• What you have to do
Each line that contains the string "spec" counts once; report how many such lines appear in the data, as a number only.

↓↓↓

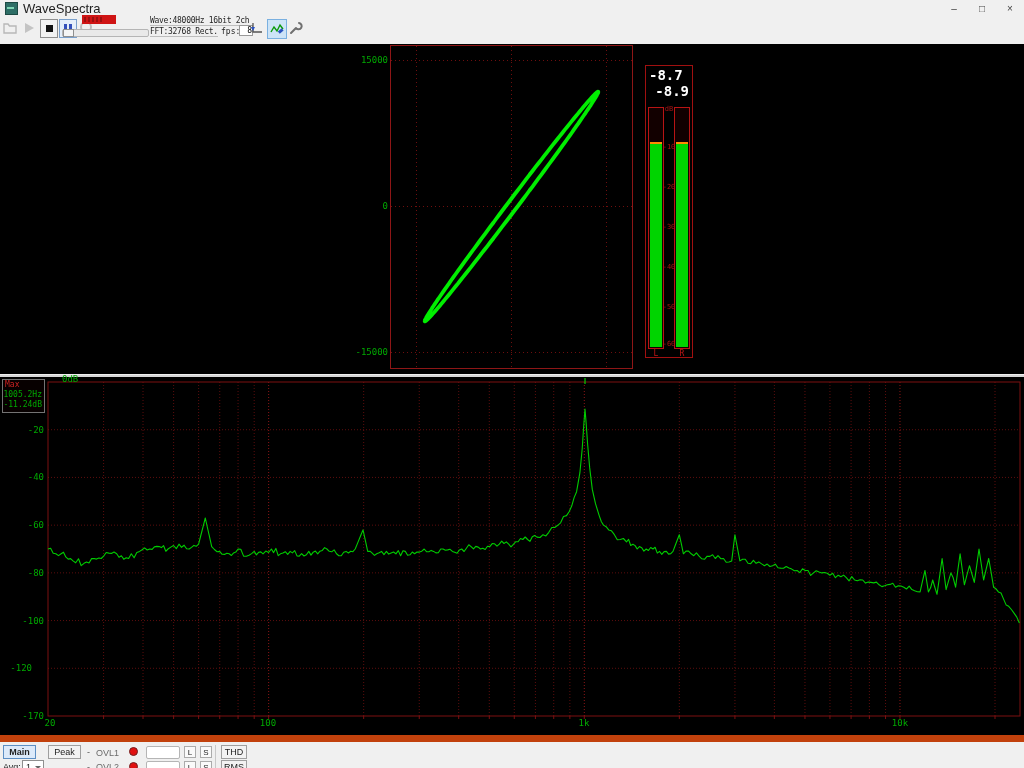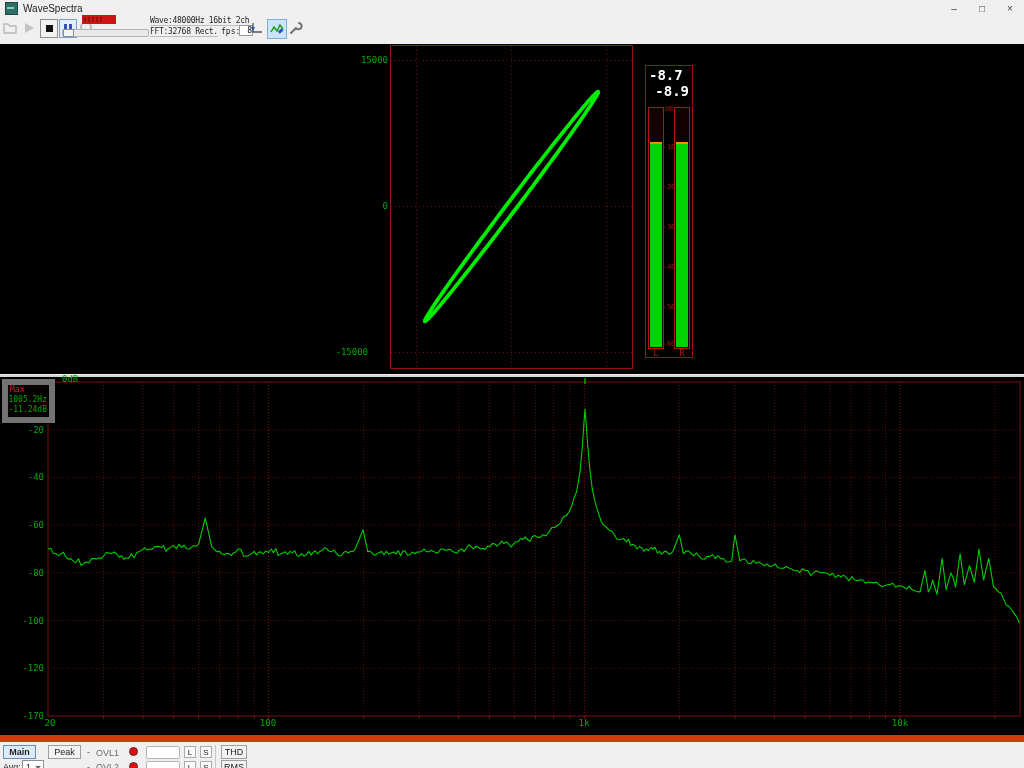--- a/index.html
+++ b/index.html
@@ -4,21 +4,21 @@
 <style>
   html,body{margin:0;padding:0;background:#333;}
   #app{position:relative;width:1024px;height:768px;background:#000;overflow:hidden;
        font-family:"Liberation Sans",sans-serif;-webkit-font-smoothing:none;}
   
   .titlebar{position:absolute;left:0;top:0;width:1024px;height:16px;background:#f0f0f0;
             border-bottom:1px solid #e3e3e3;display:flex;align-items:center;}
   .app-icon{width:11px;height:11px;margin:0 5px;background:#2e6e66;border:1px solid #1c4a44;
             position:relative;flex:none;}
   .app-icon:after{content:"";position:absolute;left:1px;top:4px;width:7px;height:2px;background:#7fd7b5;}
-  .title-text{font-size:10px;color:#1d1d1d;}
+  .title-text{font-size:13px;color:#1d1d1d;}
   .win-btns{margin-left:auto;display:flex;height:16px;}
   .win-btn{width:28px;height:16px;display:flex;align-items:center;justify-content:center;
            font-size:10px;color:#444;cursor:default;}
   
   .toolbar{position:absolute;left:0;top:16px;width:1024px;height:28px;background:#f0f0f0;
            border-bottom:1px solid #cfcfcf;}
   .tbtn{position:absolute;top:3px;width:16px;height:17px;display:flex;align-items:center;justify-content:center;}
   .raised{background:#f2f2f2;border:1px solid #8f8f8f;}
   .paused{background:#e4eefa;border:1px solid #7aa0cc;}
   .stop-square{width:7px;height:7px;background:#111;}
@@ -56,21 +56,21 @@
   .m-cap{position:absolute;left:0;right:0;top:-2px;height:2px;background:#ff8c00;}
   .m-scale{position:absolute;left:16px;width:14px;text-align:center;
            font:7px "DejaVu Sans Mono",monospace;color:#a81414;}
   .m-lr{position:absolute;top:283px;width:18px;text-align:center;color:#c01616;
         font:8px "DejaVu Sans Mono",monospace;}
   
   .splitter{position:absolute;left:0;top:374px;width:1024px;height:3px;background:#d6d6d6;border-top:1px solid #efefef;}
   
   .spec{position:absolute;left:0;top:377px;width:1024px;height:358px;background:#000;overflow:visible;}
   .spec-svg{position:absolute;left:0;top:0;width:1024px;height:358px;}
-  .max-badge{position:absolute;left:2px;top:2px;width:41px;height:32px;border:6px solid #737373;
+  .max-badge{position:absolute;left:2px;top:2px;width:41px;height:32px;border:1px solid #737373;
              background:#070000;font-family:"DejaVu Sans Mono",monospace;font-size:8px;line-height:10px;}
   .max-badge .t{color:#cc2222;padding-left:2px;display:block;}
   .max-badge .v{color:#00a800;text-align:right;padding-right:2px;display:block;}
   .ylab{width:30px;text-align:right;}
   .xlab{width:40px;text-align:center;}
   
   .bbar{position:absolute;left:0;top:735px;width:1024px;height:33px;background:#f0f0f0;
         border-top:7px solid #c2410c;font-size:9px;color:#222;}
   .bbar .abs{position:absolute;}
   .btn{background:#f2f2f2;border:1px solid #9f9f9f;text-align:center;line-height:12px;height:14px;box-sizing:border-box;}
@@ -148,21 +148,21 @@
     <span class="rbtn" style="left:287px">
       <svg width="15" height="15" viewBox="0 0 15 15">
         <path d="M2 12 L7 7 M10 2 a3.2 3.2 0 1 1 -3 5.2" fill="none" stroke="#707070" stroke-width="2" stroke-linecap="round"></path>
       </svg>
     </span>
   </div>
 
   <div class="upper">
     <span class="glab liss-lab" style="left:348px;top:11px">15000</span>
     <span class="glab liss-lab" style="left:348px;top:157px">0</span>
-    <span class="glab liss-lab" style="left:328px;top:303px">-15000</span>
+    <span class="glab liss-lab" style="left:348px;top:303px">-15000</span>
     <svg id="liss-svg" class="liss-svg" viewBox="0 0 250 330">
         <line x1="6" y1="16.5" x2="247" y2="16.5" stroke="#6e0e0e" stroke-dasharray="1,3"></line>
         <line x1="6" y1="162.5" x2="247" y2="162.5" stroke="#6e0e0e" stroke-dasharray="1,3"></line>
         <line x1="6" y1="308.5" x2="247" y2="308.5" stroke="#6e0e0e" stroke-dasharray="1,3"></line>
         <line x1="31.5" y1="2" x2="31.5" y2="324" stroke="#6e0e0e" stroke-dasharray="1,3"></line>
         <line x1="126.5" y1="2" x2="126.5" y2="324" stroke="#6e0e0e" stroke-dasharray="1,3"></line>
         <line x1="221.5" y1="2" x2="221.5" y2="324" stroke="#6e0e0e" stroke-dasharray="1,3"></line>
         <rect x="5.5" y="1.5" width="242" height="323" fill="none" stroke="#8e1616"></rect>
         <path d="M126.5,154.5 L129.5,150.5 L132.6,146.5 L135.6,142.6 L138.6,138.6 L141.6,134.7 L144.5,130.8 L147.5,127.0 L150.4,123.2 L153.3,119.5 L156.2,115.8 L159.0,112.2 L161.8,108.6 L164.5,105.1 L167.2,101.6 L169.9,98.3 L172.5,95.0 L175.0,91.8 L177.5,88.7 L179.9,85.6 L182.3,82.7 L184.6,79.9 L186.8,77.1 L188.9,74.5 L191.0,72.0 L193.0,69.6 L194.9,67.3 L196.7,65.1 L198.4,63.0 L200.1,61.1 L201.6,59.3 L203.1,57.6 L204.5,56.0 L205.8,54.6 L206.9,53.3 L208.0,52.1 L209.0,51.1 L209.9,50.2 L210.7,49.4 L211.4,48.8 L211.9,48.3 L212.4,47.9 L212.8,47.7 L213.1,47.6 L213.2,47.7 L213.3,47.9 L213.2,48.3 L213.1,48.8 L212.8,49.4 L212.4,50.2 L211.9,51.1 L211.4,52.1 L210.7,53.3 L209.9,54.6 L209.0,56.0 L208.0,57.6 L206.9,59.3 L205.8,61.1 L204.5,63.0 L203.1,65.1 L201.6,67.3 L200.1,69.6 L198.4,72.0 L196.7,74.5 L194.9,77.1 L193.0,79.9 L191.0,82.7 L188.9,85.6 L186.8,88.7 L184.6,91.8 L182.3,95.0 L179.9,98.3 L177.5,101.6 L175.0,105.1 L172.5,108.6 L169.9,112.2 L167.2,115.8 L164.5,119.5 L161.8,123.2 L159.0,127.0 L156.2,130.8 L153.3,134.7 L150.4,138.6 L147.5,142.6 L144.5,146.5 L141.6,150.5 L138.6,154.5 L135.6,158.5 L132.6,162.5 L129.5,166.5 L126.5,170.5 L123.5,174.5 L120.4,178.5 L117.4,182.4 L114.4,186.4 L111.4,190.3 L108.5,194.2 L105.5,198.0 L102.6,201.8 L99.7,205.5 L96.8,209.2 L94.0,212.8 L91.2,216.4 L88.5,219.9 L85.8,223.4 L83.1,226.7 L80.5,230.0 L78.0,233.2 L75.5,236.3 L73.1,239.4 L70.7,242.3 L68.4,245.1 L66.2,247.9 L64.1,250.5 L62.0,253.0 L60.0,255.4 L58.1,257.7 L56.3,259.9 L54.6,262.0 L52.9,263.9 L51.4,265.7 L49.9,267.4 L48.5,269.0 L47.2,270.4 L46.1,271.7 L45.0,272.9 L44.0,273.9 L43.1,274.8 L42.3,275.6 L41.6,276.2 L41.1,276.7 L40.6,277.1 L40.2,277.3 L39.9,277.4 L39.8,277.3 L39.7,277.1 L39.8,276.7 L39.9,276.2 L40.2,275.6 L40.6,274.8 L41.1,273.9 L41.6,272.9 L42.3,271.7 L43.1,270.4 L44.0,269.0 L45.0,267.4 L46.1,265.7 L47.2,263.9 L48.5,262.0 L49.9,259.9 L51.4,257.7 L52.9,255.4 L54.6,253.0 L56.3,250.5 L58.1,247.9 L60.0,245.1 L62.0,242.3 L64.1,239.4 L66.2,236.3 L68.4,233.2 L70.7,230.0 L73.1,226.7 L75.5,223.4 L78.0,219.9 L80.5,216.4 L83.1,212.8 L85.8,209.2 L88.5,205.5 L91.2,201.8 L94.0,198.0 L96.8,194.2 L99.7,190.3 L102.6,186.4 L105.5,182.4 L108.5,178.5 L111.4,174.5 L114.4,170.5 L117.4,166.5 L120.4,162.5 L123.5,158.5 L126.5,154.5 Z" fill="none" stroke="#00ee00" stroke-width="3.8" stroke-linejoin="round"></path>
       </svg>
@@ -264,21 +264,21 @@
       <span class="t">Max</span>
       <span class="v">1005.2Hz</span>
       <span class="v">-11.24dB</span>
     </div>
     <span class="glab" style="left:62px;top:-3px">0dB</span>
     <span class="glab ylab" style="left:14px;top:48px">-20</span>
     <span class="glab ylab" style="left:14px;top:95px">-40</span>
     <span class="glab ylab" style="left:14px;top:143px">-60</span>
     <span class="glab ylab" style="left:14px;top:191px">-80</span>
     <span class="glab ylab" style="left:14px;top:239px">-100</span>
-    <span class="glab ylab" style="left:14px;top:286px">-120</span>
+    <span class="glab ylab" style="left:2px;top:286px">-120</span>
     <span class="glab ylab" style="left:14px;top:334px">-170</span>
     <span class="glab xlab" style="left:30px;top:341px">20</span>
     <span class="glab xlab" style="left:248px;top:341px">100</span>
     <span class="glab xlab" style="left:564px;top:341px">1k</span>
     <span class="glab xlab" style="left:880px;top:341px">10k</span>
   </div>
 
   <div class="bbar">
     <span class="abs btn blue" style="left:3px;top:3px;width:33px">Main</span>
     <span class="abs btn" style="left:48px;top:3px;width:33px">Peak</span>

↑↑↑

• Exercise solution
2